_TASK TO COMPLETE_
Count every line below that contains "style", then state the total with no other output.

----------

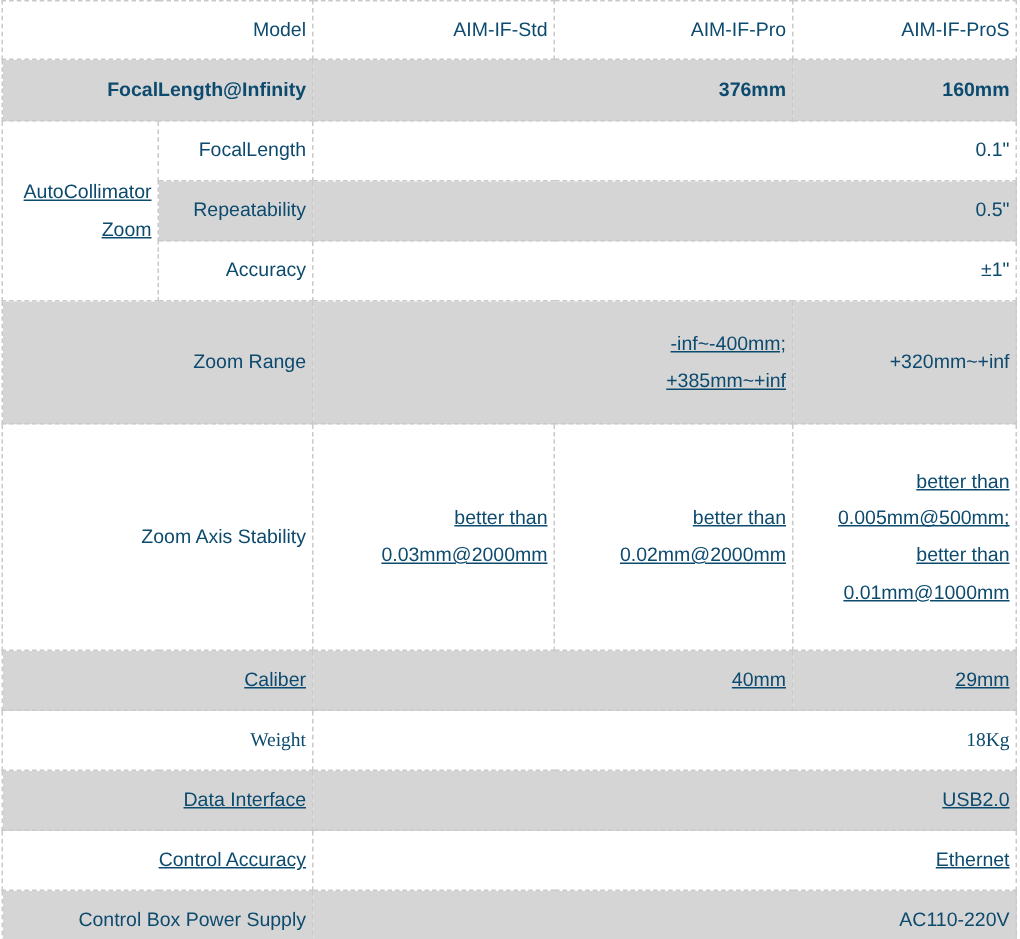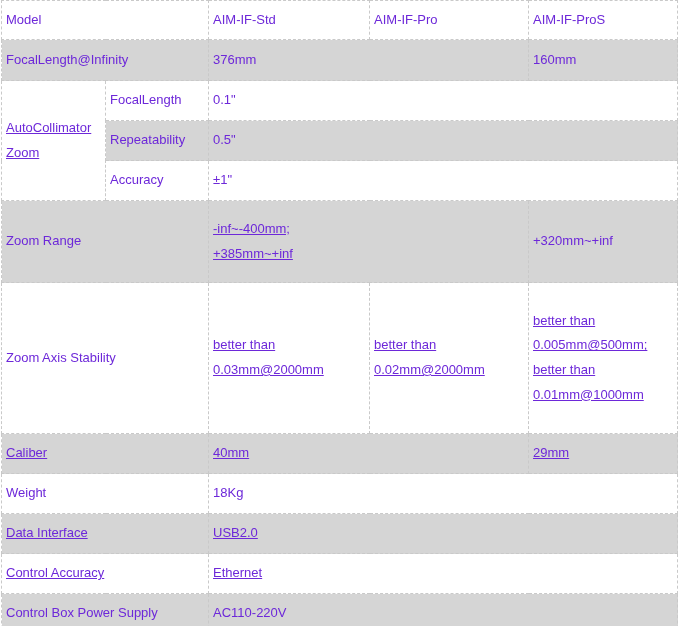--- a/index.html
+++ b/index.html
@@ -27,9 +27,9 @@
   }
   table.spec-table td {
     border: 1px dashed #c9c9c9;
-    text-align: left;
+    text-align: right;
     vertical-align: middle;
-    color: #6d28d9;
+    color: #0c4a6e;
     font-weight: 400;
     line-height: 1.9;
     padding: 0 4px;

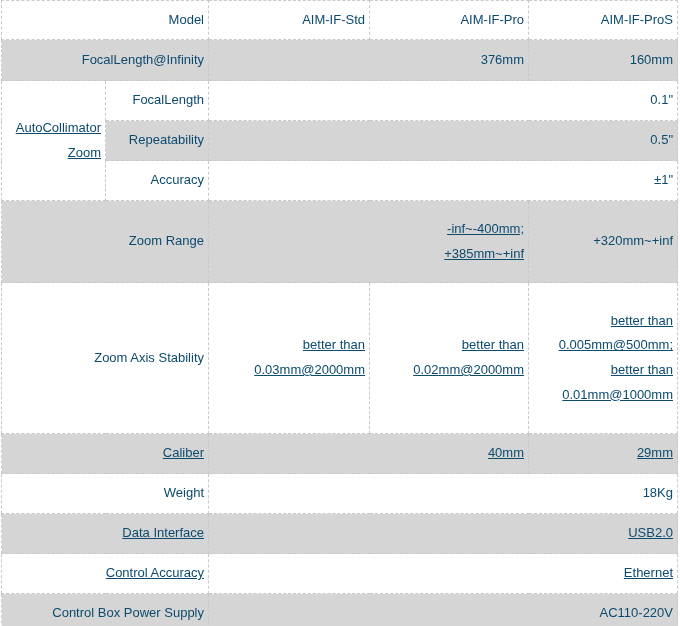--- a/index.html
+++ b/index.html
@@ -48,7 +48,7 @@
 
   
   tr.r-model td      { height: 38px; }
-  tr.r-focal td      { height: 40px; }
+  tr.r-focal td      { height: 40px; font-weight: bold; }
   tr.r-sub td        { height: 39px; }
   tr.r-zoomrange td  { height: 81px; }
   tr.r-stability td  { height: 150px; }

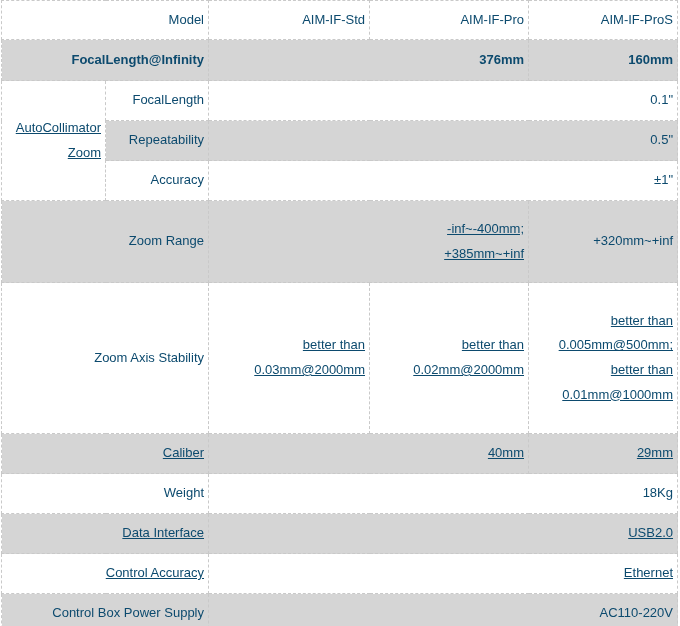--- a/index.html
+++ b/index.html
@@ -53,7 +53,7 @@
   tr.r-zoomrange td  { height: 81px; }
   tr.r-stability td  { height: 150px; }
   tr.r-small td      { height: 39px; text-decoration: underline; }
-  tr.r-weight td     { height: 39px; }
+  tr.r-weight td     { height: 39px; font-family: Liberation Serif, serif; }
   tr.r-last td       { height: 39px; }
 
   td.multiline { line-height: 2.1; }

----------

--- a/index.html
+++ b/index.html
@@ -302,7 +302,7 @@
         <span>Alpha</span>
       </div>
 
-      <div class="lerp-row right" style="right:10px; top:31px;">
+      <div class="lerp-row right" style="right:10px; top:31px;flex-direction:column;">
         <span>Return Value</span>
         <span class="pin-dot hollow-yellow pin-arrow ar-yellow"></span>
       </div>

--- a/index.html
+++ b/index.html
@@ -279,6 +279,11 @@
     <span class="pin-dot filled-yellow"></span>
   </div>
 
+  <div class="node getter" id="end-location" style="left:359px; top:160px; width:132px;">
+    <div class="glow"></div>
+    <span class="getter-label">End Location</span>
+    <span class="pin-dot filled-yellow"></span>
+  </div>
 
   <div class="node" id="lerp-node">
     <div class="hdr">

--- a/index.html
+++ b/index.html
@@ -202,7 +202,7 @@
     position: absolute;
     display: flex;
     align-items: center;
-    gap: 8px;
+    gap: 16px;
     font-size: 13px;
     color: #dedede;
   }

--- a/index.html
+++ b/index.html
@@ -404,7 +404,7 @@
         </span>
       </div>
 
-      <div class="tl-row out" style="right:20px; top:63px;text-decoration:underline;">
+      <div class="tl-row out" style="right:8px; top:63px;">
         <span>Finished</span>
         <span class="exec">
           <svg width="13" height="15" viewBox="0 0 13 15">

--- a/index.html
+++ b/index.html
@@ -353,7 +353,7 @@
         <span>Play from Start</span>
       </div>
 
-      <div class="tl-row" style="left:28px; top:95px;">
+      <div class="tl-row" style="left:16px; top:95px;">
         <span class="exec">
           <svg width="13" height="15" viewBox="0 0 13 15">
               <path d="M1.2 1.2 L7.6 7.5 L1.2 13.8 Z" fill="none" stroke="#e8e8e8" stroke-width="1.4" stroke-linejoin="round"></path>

----------

_RESULT_
7